11. Awal yang Baru

179 14 2
                                    


Wanita di depannya berbicara tentang banyak hal. Tapi Leo tak mencerna apapun di telinganya. Ia bahkan tak ingin mendengar apapun, keberadaan Indi di hadapannya, membuat kepalanya terasa ditarik-tarik.

Mereka kini berada di sebuah kafe dengan design intercontinental yang elegan. Duduk di sofa yang terbuat dari kayu, dilapisi bantalan empuk bercorak bunga bernuansa hijau-cream, senada dengan meja yang juga terbuat dari kayu dengan ukiran cantik di sekelilingnya. Keduanya duduk di pojok, tepat di samping dinding kaca yang menyuguhkan pemandangan di luar kafe.

Ini kafe milik Thomas, sahabat mereka yang sengaja tak duduk bersama karena alasan sibuk. Kenyatannya Thomas membiarkan Leo dan Indi berbincang empat mata. Tapi sejak setengah jam lalu ia mengintip dari ruangannya, ia tak melihat keduanya berbincang. Hanya Indi yang terus bicara dan Leo tak mendengarkan.

Ia menghela nafas, begitulah Leo. Ia tak akan menyampaikan apapun yang ada di otaknya, sekalipun Thomas yakin banyak kalimat yang hendak ia sampaikan pada Indi. Namun ia tetap duduk bergeming dingin di sana, tak acuh dengan setiap kalimat yang Indi katakan padanya.

Padahal sudah jelas, ia mencintai Indi. Sampai sekarang Thomas tak mengerti mengapa sahabatnya lahir dengan 'berdarah dingin' seperti itu. Ini kisah lama antara Leo, Indi dan dirinya sendiri yang belum terselesaikan.
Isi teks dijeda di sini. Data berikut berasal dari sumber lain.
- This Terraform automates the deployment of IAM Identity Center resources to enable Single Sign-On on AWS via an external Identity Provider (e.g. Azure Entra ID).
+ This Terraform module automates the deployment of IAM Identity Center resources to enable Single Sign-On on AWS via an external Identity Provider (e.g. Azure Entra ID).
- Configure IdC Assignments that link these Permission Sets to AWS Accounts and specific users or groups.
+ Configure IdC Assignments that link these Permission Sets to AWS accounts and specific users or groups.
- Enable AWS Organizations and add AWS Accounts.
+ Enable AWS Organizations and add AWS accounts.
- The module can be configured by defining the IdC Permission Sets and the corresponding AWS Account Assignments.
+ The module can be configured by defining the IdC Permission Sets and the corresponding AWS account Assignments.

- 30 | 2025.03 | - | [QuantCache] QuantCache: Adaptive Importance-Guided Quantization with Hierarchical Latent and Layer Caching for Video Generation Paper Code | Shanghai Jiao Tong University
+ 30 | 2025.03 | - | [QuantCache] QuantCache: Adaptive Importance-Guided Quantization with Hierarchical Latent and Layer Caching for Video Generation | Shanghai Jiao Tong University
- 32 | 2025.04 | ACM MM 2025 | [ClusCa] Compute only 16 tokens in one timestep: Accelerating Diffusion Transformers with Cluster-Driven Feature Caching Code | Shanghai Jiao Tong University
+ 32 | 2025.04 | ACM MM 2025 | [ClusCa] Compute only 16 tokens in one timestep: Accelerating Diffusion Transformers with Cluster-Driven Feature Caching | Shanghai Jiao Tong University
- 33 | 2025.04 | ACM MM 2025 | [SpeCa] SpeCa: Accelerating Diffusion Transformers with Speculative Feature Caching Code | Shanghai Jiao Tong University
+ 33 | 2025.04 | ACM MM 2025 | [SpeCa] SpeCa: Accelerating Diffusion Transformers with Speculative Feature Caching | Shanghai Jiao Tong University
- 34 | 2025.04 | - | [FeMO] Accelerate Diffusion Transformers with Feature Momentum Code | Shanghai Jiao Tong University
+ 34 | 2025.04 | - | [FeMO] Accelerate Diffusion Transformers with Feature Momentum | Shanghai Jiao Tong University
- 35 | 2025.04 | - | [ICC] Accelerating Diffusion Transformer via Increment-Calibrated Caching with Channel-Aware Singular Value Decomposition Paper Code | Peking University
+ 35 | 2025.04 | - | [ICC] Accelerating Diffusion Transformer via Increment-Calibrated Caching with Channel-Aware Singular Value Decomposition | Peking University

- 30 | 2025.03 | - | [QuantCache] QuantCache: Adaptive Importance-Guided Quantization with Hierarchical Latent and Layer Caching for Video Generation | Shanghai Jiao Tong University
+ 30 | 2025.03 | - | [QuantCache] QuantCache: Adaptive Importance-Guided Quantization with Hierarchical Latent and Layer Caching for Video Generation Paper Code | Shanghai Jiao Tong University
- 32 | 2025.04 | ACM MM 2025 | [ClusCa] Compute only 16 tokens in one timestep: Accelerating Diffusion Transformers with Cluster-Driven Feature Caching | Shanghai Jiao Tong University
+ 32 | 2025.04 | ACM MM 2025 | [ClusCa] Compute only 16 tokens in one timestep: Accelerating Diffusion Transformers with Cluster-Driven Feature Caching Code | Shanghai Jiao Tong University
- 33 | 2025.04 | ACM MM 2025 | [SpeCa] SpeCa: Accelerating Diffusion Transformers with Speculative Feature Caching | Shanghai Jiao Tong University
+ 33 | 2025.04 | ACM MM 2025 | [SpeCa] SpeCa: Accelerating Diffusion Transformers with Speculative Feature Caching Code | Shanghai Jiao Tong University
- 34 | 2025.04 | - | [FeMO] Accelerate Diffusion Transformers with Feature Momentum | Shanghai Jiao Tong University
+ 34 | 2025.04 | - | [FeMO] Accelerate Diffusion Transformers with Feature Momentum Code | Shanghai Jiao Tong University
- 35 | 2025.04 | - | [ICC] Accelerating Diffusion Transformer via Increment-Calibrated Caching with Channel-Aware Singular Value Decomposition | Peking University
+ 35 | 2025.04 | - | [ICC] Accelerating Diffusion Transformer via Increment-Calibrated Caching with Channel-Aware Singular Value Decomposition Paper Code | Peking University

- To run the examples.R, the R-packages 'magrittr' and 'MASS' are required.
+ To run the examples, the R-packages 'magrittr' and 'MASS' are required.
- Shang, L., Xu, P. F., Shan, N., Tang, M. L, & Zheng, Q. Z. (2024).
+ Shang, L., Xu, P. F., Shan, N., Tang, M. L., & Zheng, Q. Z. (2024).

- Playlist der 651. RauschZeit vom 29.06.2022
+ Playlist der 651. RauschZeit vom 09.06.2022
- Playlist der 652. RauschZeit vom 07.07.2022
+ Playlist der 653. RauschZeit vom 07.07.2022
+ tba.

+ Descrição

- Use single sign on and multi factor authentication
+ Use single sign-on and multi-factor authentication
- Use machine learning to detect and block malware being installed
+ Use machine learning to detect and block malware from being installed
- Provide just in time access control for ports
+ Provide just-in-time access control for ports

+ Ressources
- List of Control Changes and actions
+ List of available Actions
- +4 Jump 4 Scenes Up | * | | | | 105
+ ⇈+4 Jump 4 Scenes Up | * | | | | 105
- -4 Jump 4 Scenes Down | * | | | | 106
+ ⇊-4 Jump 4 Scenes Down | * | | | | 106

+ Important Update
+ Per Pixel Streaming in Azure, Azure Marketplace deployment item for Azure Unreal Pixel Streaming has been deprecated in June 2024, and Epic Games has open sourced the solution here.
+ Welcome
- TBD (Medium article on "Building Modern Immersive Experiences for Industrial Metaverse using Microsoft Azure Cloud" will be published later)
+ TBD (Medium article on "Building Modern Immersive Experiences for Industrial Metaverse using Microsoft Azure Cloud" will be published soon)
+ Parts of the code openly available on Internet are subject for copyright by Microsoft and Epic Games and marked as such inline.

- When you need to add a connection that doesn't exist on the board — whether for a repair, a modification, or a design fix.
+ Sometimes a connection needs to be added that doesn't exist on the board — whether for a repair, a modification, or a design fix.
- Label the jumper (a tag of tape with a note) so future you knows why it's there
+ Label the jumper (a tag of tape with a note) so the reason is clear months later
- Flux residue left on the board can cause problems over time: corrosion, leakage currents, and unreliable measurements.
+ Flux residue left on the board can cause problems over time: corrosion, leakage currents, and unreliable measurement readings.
Leo melirik tak kentara, ia tahu Thomas sejak tadi mengawasinya diam-diam. "Thomas!" serunya tiba-tiba, membuat Indi berhenti bicara dan memandangnya heran.

"Kenapa? Kenapa kau memanggil Thomas?" protes Indi. Leo tak menggubrisnya, sekali lagi berseru memanggil Thomas yang sedang menggerutu kesal lalu menarik tubuhnya dari persembunyiannya.

"Apa apa apa?" Thomas muncul dengan membawa ipad ditangannya, "Aku sedang mengerjakan laporan." Kebohongannya diketahui Leo dengan jelas. Ia menilik ke layar ipad yang Thomas taruh di atas meja, yang ada di sana hanya foto-foto model seksi. Bukan tulisan atau angka-angka yang menggambarkan sebuah laporan.

"Aku pinjam mobilmu, aku harus kembali ke kantor. Jam makan siang sudah lewat."

Leo datang tak membawa mobil, Indi yang memaksanya datang ke sini. Dan Thomas dengan terpaksa harus segera mengeluarkan kunci mobil dari dalam saku jasnya, lalu memberikannya pada Leo. Sebelum Leo membunuhnya hanya dengan sorot mata yang kelewat dingin dan tajam.

Tanpa banyak bicara Leo langsung bangkit dari tempat duduknya, mata Indi terus mengawasinya. "Leo!" panggilan Indi tetap tak dipedulikan.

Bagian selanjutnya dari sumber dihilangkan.